Transcribe the data exactly, omitting whatever pictures it holds.

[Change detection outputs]
□ □ □

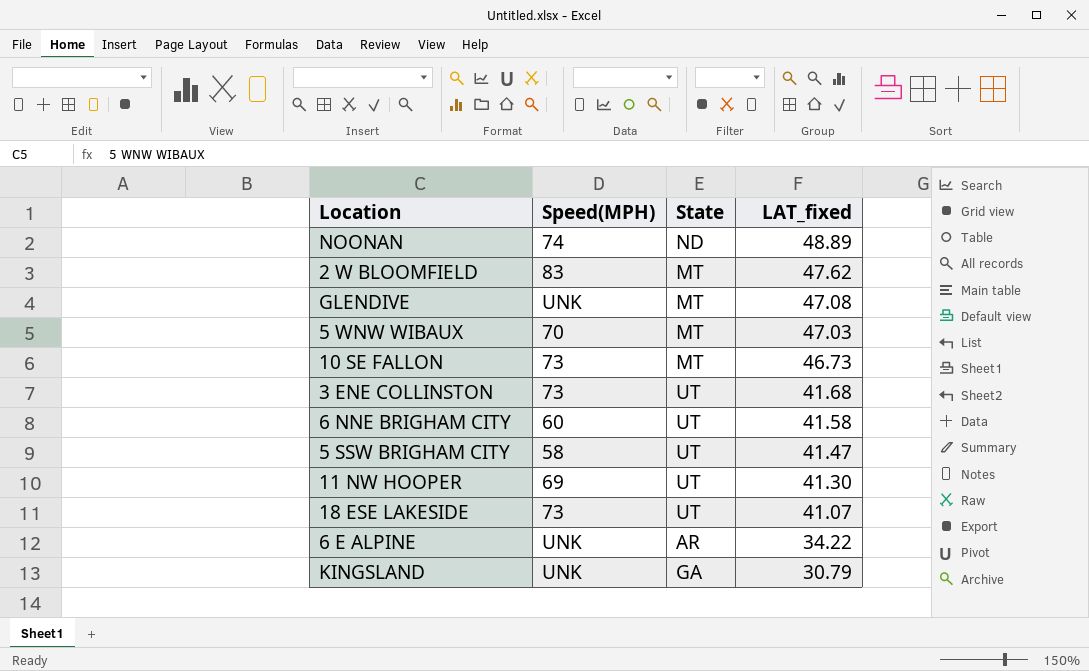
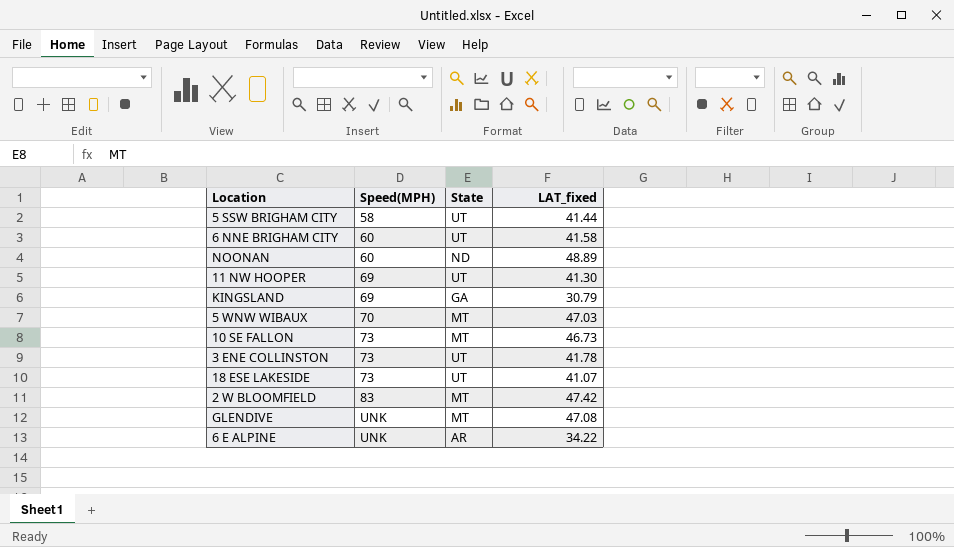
row order: LAT_fixed descending -> Speed(MPH) ascending
5 SSW BRIGHAM CITY | LAT_fixed: 41.47 -> 41.44
NOONAN | Speed(MPH): 74 -> 60
KINGSLAND | Speed(MPH): UNK -> 69
3 ENE COLLINSTON | LAT_fixed: 41.68 -> 41.78
2 W BLOOMFIELD | LAT_fixed: 47.62 -> 47.42

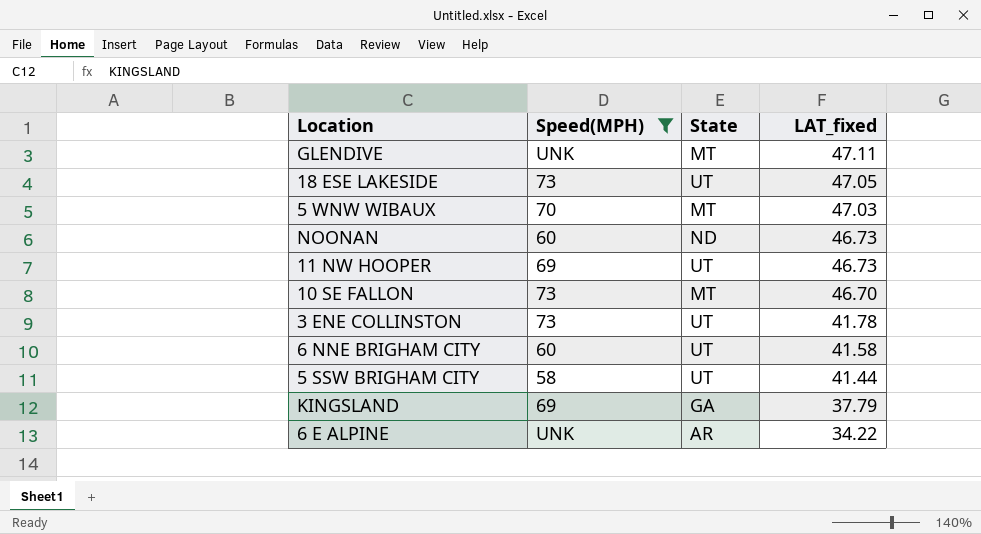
filter: none -> Speed(MPH) != 83
row order: Speed(MPH) ascending -> LAT_fixed descending
GLENDIVE | LAT_fixed: 47.08 -> 47.11
18 ESE LAKESIDE | LAT_fixed: 41.07 -> 47.05
NOONAN | LAT_fixed: 48.89 -> 46.73
11 NW HOOPER | LAT_fixed: 41.30 -> 46.73
10 SE FALLON | LAT_fixed: 46.73 -> 46.70
KINGSLAND | LAT_fixed: 30.79 -> 37.79

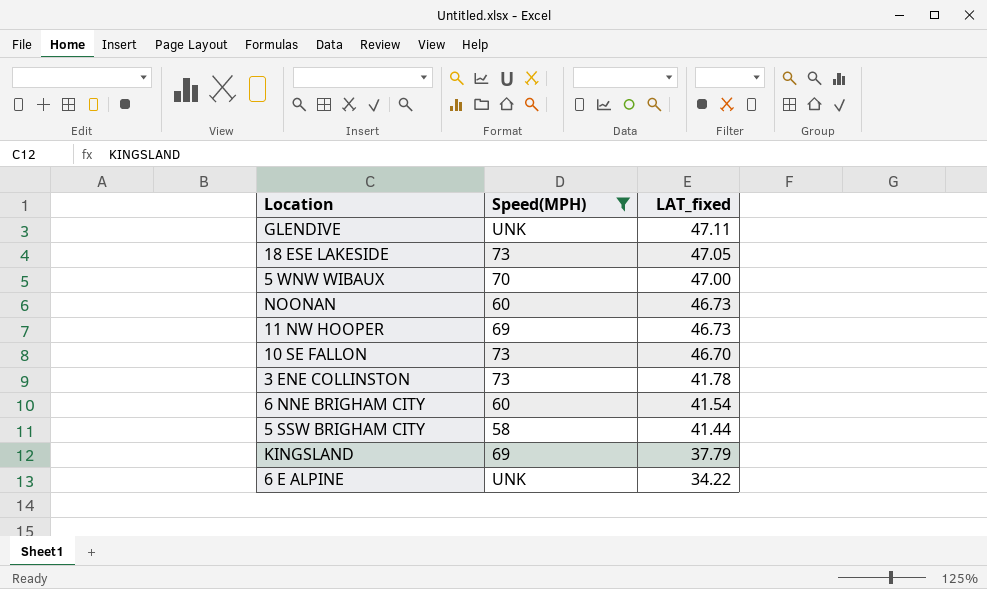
column State | position: 3 -> none
5 WNW WIBAUX | LAT_fixed: 47.03 -> 47.00
6 NNE BRIGHAM CITY | LAT_fixed: 41.58 -> 41.54

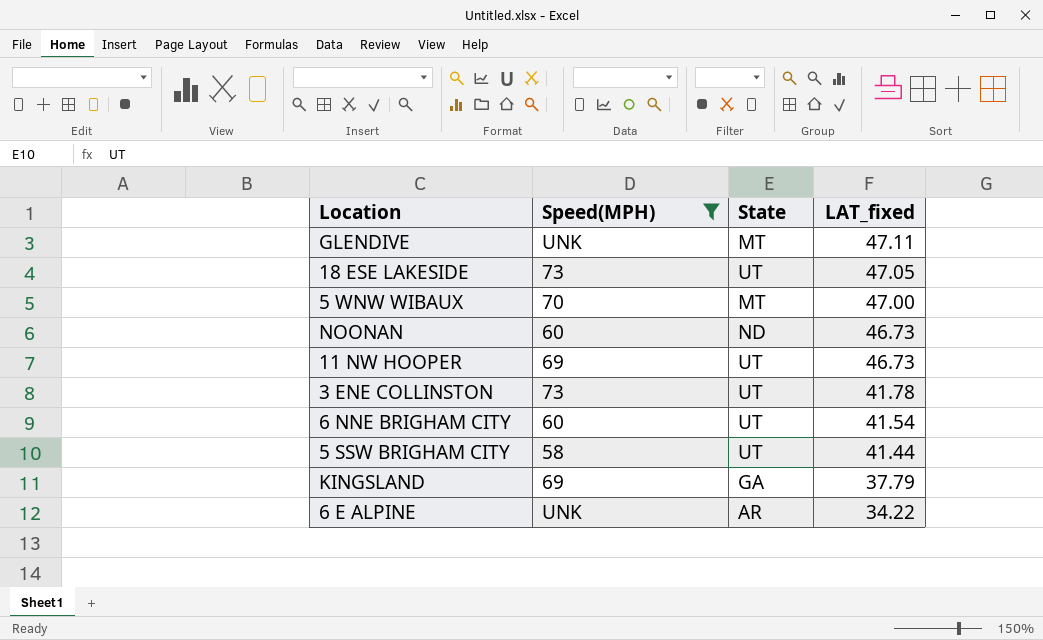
column State | position: none -> 3
row 10 SE FALLON: 73 | 46.70 -> none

□ □ □

▸ **Task answer**:
row order: LAT_fixed descending -> Speed(MPH) ascending
5 SSW BRIGHAM CITY | LAT_fixed: 41.47 -> 41.44
NOONAN | Speed(MPH): 74 -> 60
KINGSLAND | Speed(MPH): UNK -> 69
3 ENE COLLINSTON | LAT_fixed: 41.68 -> 41.78
2 W BLOOMFIELD | LAT_fixed: 47.62 -> 47.42

filter: none -> Speed(MPH) != 83
row order: Speed(MPH) ascending -> LAT_fixed descending
GLENDIVE | LAT_fixed: 47.08 -> 47.11
18 ESE LAKESIDE | LAT_fixed: 41.07 -> 47.05
NOONAN | LAT_fixed: 48.89 -> 46.73
11 NW HOOPER | LAT_fixed: 41.30 -> 46.73
10 SE FALLON | LAT_fixed: 46.73 -> 46.70
KINGSLAND | LAT_fixed: 30.79 -> 37.79

column State | position: 3 -> none
5 WNW WIBAUX | LAT_fixed: 47.03 -> 47.00
6 NNE BRIGHAM CITY | LAT_fixed: 41.58 -> 41.54

column State | position: none -> 3
row 10 SE FALLON: 73 | 46.70 -> none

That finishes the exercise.